### [YOUR TASK]
Check each line of the records below and collect those holding "click".

(Edit tracking data)
● ● ● ● ●

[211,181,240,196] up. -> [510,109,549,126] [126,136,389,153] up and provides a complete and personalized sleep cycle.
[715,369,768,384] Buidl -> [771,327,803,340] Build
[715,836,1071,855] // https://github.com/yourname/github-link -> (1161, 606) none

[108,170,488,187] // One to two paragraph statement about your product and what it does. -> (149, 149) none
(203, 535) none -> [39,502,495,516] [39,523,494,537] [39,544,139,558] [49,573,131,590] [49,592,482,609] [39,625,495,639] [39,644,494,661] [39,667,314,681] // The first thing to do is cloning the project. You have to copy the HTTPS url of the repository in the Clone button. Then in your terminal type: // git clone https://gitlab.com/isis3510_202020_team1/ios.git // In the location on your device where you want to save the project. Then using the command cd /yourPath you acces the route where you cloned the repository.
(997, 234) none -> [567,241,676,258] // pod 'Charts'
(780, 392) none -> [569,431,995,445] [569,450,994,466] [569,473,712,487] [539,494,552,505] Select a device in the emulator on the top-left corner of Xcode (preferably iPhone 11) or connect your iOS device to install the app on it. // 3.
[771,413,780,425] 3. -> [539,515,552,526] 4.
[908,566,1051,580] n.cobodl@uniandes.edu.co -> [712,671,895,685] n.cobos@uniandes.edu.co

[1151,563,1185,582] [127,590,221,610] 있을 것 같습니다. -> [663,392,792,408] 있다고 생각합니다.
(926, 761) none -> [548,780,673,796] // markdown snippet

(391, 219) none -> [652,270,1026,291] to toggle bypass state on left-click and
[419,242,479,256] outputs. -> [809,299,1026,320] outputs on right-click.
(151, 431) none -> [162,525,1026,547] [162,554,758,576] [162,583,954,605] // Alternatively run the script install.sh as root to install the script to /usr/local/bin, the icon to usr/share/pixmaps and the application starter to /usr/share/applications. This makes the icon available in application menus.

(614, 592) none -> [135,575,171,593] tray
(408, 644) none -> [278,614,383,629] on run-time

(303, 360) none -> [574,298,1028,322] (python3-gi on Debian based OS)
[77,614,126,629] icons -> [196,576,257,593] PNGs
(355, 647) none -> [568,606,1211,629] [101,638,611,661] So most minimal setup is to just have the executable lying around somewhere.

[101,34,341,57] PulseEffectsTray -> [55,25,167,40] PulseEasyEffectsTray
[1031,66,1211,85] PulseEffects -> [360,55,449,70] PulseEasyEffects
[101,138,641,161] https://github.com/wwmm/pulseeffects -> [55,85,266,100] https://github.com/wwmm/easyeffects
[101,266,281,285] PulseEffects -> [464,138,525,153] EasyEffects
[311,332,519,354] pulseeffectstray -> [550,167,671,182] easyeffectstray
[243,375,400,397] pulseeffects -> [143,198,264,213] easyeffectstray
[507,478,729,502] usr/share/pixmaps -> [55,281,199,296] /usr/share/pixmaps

● ● ● ● ●

### [SOLUTION TO THIS PROBLEM]
(391, 219) none -> [652,270,1026,291] to toggle bypass state on left-click and
[419,242,479,256] outputs. -> [809,299,1026,320] outputs on right-click.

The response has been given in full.